Gray Screen vs Salty Dog
Both are Sherwin-Williams colors. Hue-wise, Gray Screen belongs to the grey family and Salty Dog to the blue family. At LRV 59 vs 5, Gray Screen will read as the brighter of the two — a 54-point gap that matters most in north-facing or low-light rooms. The tonal difference — Gray Screen's neutral character against Salty Dog's cool — becomes most visible against white trim or in morning light. At ΔE 57.7, these are genuinely distinct colors — a strong contrast if used together, or a meaningful choice between two different directions. Below you'll find 2 real-room photo comparisons where both colors appear side by side, plus 5 simulated room previews.

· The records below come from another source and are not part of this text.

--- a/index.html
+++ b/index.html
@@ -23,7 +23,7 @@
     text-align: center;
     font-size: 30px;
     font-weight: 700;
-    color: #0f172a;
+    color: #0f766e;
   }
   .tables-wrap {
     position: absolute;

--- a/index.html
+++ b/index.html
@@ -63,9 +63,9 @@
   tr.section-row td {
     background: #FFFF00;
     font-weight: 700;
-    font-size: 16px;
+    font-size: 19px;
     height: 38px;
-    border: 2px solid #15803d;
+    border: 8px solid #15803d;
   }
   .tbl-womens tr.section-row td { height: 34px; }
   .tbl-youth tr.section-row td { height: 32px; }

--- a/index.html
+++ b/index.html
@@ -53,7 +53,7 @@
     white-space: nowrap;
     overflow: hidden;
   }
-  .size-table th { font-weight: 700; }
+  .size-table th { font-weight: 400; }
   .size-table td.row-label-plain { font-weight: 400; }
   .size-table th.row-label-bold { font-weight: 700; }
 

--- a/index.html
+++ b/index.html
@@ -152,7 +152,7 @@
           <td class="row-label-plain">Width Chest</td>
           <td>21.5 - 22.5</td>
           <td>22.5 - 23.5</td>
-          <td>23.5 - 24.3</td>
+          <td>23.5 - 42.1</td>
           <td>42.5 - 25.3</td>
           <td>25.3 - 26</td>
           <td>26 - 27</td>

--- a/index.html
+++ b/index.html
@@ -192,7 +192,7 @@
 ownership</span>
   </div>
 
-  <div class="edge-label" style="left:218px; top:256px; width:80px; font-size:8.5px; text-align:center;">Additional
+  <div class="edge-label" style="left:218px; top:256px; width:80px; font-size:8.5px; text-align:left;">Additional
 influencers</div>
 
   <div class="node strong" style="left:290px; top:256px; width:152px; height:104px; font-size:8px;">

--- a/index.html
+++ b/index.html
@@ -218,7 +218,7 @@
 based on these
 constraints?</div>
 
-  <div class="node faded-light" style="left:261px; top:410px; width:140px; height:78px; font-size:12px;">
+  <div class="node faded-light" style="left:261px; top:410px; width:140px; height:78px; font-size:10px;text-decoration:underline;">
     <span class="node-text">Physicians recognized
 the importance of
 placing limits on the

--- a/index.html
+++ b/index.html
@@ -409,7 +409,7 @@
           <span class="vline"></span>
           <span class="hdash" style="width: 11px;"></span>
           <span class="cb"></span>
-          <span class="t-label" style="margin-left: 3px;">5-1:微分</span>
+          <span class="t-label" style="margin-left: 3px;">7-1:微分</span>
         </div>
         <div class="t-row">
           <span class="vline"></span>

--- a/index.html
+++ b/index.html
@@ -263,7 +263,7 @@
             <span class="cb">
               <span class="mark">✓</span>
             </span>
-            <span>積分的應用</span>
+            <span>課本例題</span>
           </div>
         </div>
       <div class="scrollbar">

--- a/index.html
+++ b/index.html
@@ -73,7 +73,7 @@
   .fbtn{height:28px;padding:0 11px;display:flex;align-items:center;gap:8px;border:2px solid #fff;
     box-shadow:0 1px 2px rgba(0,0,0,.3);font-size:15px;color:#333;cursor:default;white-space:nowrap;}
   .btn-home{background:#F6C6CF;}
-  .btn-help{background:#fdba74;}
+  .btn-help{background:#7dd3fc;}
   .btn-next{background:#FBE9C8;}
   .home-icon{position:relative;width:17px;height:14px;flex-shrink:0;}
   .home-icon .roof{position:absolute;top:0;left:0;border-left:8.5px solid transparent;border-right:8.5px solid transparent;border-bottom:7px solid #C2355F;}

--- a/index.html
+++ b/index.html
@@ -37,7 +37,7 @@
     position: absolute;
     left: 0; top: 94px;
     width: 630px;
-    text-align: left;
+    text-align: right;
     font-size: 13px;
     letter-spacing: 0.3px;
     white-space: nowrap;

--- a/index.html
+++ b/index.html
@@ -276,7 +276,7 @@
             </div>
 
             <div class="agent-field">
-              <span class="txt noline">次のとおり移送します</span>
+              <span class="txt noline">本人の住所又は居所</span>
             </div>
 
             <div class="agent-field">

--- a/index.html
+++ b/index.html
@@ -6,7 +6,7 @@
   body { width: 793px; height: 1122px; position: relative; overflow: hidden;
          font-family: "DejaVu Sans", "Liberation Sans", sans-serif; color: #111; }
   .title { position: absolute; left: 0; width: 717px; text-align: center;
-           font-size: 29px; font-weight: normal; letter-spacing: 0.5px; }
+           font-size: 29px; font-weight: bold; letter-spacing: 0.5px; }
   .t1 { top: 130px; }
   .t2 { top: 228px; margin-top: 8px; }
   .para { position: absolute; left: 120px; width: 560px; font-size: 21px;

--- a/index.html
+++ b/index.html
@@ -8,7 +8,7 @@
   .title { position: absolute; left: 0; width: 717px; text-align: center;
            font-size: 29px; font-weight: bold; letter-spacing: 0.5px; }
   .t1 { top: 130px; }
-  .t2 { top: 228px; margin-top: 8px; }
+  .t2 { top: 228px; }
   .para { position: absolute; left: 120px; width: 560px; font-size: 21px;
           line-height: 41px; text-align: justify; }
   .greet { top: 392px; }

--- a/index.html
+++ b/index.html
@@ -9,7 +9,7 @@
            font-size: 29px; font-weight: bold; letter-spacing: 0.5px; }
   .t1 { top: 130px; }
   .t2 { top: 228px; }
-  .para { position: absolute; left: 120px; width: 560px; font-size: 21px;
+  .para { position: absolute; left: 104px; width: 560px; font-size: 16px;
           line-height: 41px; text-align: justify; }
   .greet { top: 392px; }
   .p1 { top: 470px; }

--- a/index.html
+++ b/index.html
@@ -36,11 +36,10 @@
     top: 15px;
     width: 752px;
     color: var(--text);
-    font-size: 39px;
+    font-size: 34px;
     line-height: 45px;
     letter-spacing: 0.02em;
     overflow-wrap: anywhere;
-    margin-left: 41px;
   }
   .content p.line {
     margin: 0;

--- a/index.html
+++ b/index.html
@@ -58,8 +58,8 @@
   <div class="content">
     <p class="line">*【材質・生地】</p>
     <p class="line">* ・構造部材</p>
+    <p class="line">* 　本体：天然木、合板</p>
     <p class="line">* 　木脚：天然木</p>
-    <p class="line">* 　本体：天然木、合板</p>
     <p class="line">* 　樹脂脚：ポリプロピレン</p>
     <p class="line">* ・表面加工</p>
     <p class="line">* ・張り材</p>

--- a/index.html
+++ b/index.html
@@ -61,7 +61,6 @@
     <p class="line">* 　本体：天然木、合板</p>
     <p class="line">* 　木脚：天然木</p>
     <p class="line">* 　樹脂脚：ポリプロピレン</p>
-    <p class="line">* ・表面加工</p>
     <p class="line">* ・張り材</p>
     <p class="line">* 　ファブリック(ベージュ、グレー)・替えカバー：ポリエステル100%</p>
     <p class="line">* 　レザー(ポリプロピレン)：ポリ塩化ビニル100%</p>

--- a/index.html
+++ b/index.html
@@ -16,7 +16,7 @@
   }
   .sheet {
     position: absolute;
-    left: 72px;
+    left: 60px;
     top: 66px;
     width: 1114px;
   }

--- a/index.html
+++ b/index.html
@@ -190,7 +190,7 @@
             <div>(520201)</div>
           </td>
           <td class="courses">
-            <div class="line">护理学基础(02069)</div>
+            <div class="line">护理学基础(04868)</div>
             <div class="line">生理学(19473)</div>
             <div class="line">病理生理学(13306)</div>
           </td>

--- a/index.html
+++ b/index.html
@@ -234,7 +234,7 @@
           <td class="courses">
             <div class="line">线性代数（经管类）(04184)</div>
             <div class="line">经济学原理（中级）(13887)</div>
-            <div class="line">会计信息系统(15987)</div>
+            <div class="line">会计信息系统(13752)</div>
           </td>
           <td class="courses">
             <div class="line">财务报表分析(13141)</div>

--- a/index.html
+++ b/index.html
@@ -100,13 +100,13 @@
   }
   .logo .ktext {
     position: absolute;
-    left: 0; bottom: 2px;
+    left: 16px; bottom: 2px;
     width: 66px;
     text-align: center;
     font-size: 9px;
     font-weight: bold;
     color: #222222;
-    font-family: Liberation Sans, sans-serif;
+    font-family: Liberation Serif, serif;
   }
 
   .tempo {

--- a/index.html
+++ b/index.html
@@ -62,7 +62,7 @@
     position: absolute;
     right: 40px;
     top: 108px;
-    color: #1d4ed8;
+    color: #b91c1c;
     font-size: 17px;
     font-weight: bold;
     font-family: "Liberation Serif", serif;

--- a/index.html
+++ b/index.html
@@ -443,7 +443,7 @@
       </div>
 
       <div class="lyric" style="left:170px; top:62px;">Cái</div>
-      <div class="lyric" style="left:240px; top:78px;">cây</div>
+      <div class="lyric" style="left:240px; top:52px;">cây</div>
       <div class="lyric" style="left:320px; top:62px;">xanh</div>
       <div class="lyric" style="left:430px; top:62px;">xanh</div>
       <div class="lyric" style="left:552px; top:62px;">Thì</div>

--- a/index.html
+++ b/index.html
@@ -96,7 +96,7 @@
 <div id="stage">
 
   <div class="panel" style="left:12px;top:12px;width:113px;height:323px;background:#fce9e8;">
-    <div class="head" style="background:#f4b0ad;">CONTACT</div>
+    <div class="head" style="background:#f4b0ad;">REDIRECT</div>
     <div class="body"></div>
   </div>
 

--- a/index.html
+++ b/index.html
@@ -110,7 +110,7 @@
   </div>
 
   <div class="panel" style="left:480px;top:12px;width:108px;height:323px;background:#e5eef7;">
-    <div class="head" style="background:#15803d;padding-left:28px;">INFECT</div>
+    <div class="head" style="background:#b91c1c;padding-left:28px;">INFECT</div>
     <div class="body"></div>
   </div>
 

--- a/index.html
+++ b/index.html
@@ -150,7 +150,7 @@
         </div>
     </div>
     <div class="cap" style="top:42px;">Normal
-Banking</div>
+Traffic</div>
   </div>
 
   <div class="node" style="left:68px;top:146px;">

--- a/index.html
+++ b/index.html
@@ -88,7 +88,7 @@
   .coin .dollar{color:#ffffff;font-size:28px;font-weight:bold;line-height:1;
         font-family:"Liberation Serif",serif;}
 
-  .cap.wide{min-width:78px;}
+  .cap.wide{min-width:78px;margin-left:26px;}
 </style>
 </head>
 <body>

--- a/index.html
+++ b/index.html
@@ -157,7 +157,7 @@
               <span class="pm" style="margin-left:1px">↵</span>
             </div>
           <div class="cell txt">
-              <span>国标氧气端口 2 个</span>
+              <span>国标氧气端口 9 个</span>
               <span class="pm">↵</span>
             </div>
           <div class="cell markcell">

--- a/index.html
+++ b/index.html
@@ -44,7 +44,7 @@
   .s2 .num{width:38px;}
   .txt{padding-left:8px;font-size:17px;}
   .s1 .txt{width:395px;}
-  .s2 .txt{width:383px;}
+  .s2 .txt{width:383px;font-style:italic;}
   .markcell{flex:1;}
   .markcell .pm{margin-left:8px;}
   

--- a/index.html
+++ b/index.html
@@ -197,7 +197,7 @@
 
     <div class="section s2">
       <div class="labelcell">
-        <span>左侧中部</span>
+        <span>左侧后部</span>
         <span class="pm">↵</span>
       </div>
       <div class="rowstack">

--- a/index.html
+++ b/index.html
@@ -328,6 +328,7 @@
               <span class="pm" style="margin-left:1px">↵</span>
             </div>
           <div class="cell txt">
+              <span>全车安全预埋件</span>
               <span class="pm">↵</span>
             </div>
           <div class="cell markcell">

Gray Screen vs Salty Dog in Real Spaces
2 real rooms side by side. Seeing Gray Screen and Salty Dog in actual rooms makes the difference concrete; browse the spaces below to get a feel for how each color lives on a wall.
Bathroom
Bathrooms amplify color — the enclosed space and reflective surfaces make what reads subtle elsewhere feel more present here. The LRV gap is large enough that Gray Screen will make the room feel meaningfully brighter than Salty Dog would.
Kitchen Cabinets
On cabinetry, undertone and temperature become more pronounced against countertops and hardware. The LRV gap is large enough that Gray Screen will make the room feel meaningfully brighter than Salty Dog would.
Color Details
Gray Screen vs Salty Dog Simulated Comparison
5 simulated room previews — drag the slider on each to see Gray Screen on one side and Salty Dog on the other.
Digital color is approximate. These simulations are generated from the manufacturer's hex values and overlaid on grayscale room photos — your screen's calibration, brightness, and viewing angle all affect how they render. Before committing to either color, test physical samples in your own space under the light you actually live with.
More Gray Screen comparisons
See how Gray Screen stacks up against other well-photographed colors across different brands and tones.